Es aún más difícil sostener que la deuda de la Pdvsa denominada en dólares era legítima cuando fue vendida en moneda local por debajo de los precios de mercado, a personas con conexiones políticas, quienes solían pedir prestados los bolívares necesarios de la noche a la mañana a bancos del sector público, solo para vender inmediatamente los bonos a Wall Street. Como lo documentó Alejandro Grisanti de Barclay’s en 2008, los beneficiarios se hicieron con una ganancia instantánea en dólares igual a 20%-30% del valor nominal de la deuda.
Ninguna de estas consideraciones impidieron que el régimen venezolano se endeudara, incluso a la absurda tasa de 50%, como sucedió en junio con la compra los «bonos del hambre» por parte de Goldman Sachs. Tampoco lograron evitar que instituciones como JP Morgan incluyeran bonos venezolanos en su índice de bonos de mercados emergentes y adquirieran más de 1.000 millones de dólares en estos bonos en los fondos mutuales y cotizados en bolsa que ofrecen al público como instrumentos de inversión.
Debido a esto proponemos que se adopte un sistema de calificación de odiosidad, parecido a las calificaciones crediticias. Si bien estas últimas se enfocan en la capacidad y disposición de un prestatario a repagar, la clasificación de odiosidad proporcionaría una estimación de la probabilidad de que un tribunal decida que la deuda desaparece junto con el régimen. La escala sería continua, yendo desde, por decir, O (dictaduras represivas odiosas) hasta B (democracias bien dirigidas y en pleno funcionamiento). Existirían niveles intermedios: dictaduras que promueven el desarrollo económico y así benefician a la población (por ejemplo, Corea del Sur en los años 1970) y democracias defectuosas que se caracterizan por un manejo económico malo y corrupto (por ejemplo, Argentina bajo Cristina Kirchner).
Las clasificaciones de odiosidad podrían integrarse al derecho internacional indicativo, a ser empleado por los tribunales al hacer cumplir contratos de deuda, y podrían usarse para determinar qué bonos se incluyen en el cálculo de los índices de mercados emergentes. El mismo país podría tener bonos que, al ser emitidos en distintos momentos, tendrían distintas calificaciones de odiosidad y de probabilidades de que se hagan cumplir. Puesto que una calificación de mayor odiosidad limita el apetito de los inversores por esos bonos, los descensos de calificación limitarían la acumulación de deuda irresponsable y los desastres económicos provocados por regímenes como el de Venezuela –y posiblemente acelerarían su desaparición–.
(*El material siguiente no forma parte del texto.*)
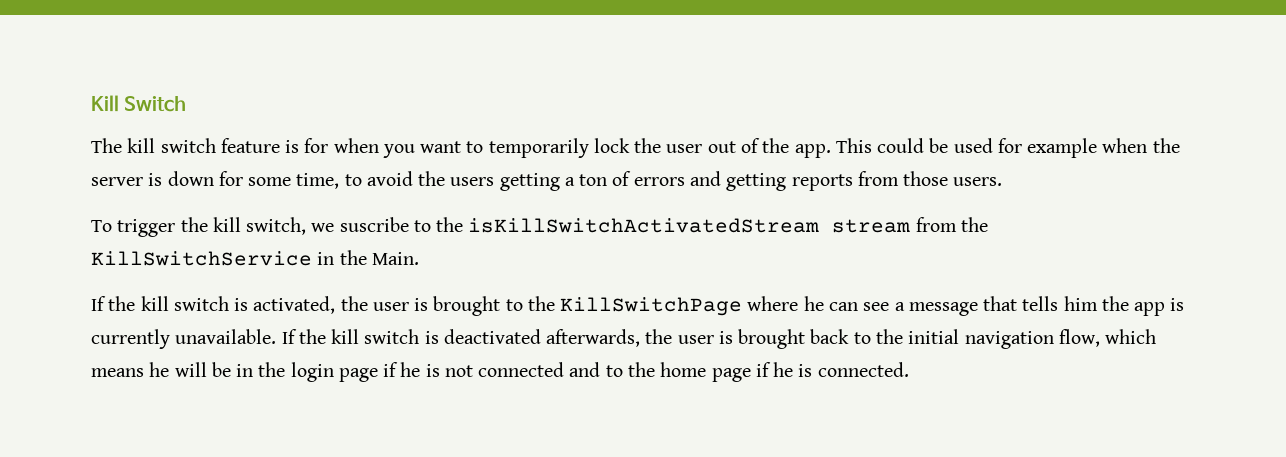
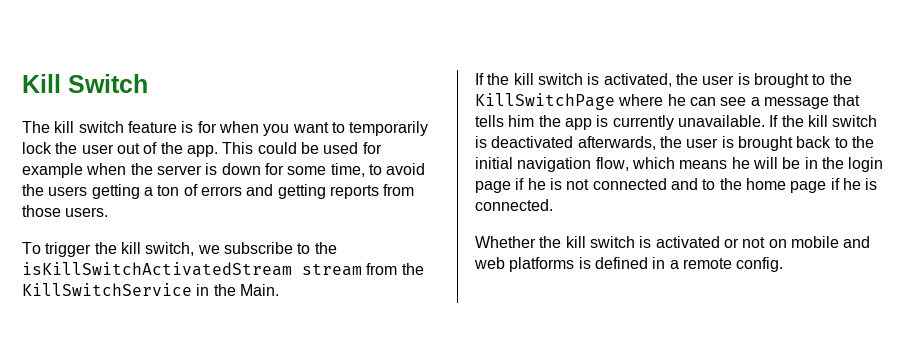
- To trigger the kill switch, we suscribe to the isKillSwitchActivatedStream stream from the KillSwitchService in the Main.
+ To trigger the kill switch, we subscribe to the isKillSwitchActivatedStream stream from the KillSwitchService in the Main.
+ Whether the kill switch is activated or not on mobile and web platforms is defined in a remote config.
Todavía quedan muchas interrogantes. ¿Quién debería emitir la calificación? ¿Qué metodología debería usarse? ¿Cómo se puede proteger al calificador de presiones políticas? Todas estas preguntas se pueden contestar. El mejor modo de hacerlo es iniciando la discusión.
*En colaboración con Ugo Panizza, profesor de Economía del Graduate Institute, Ginebra.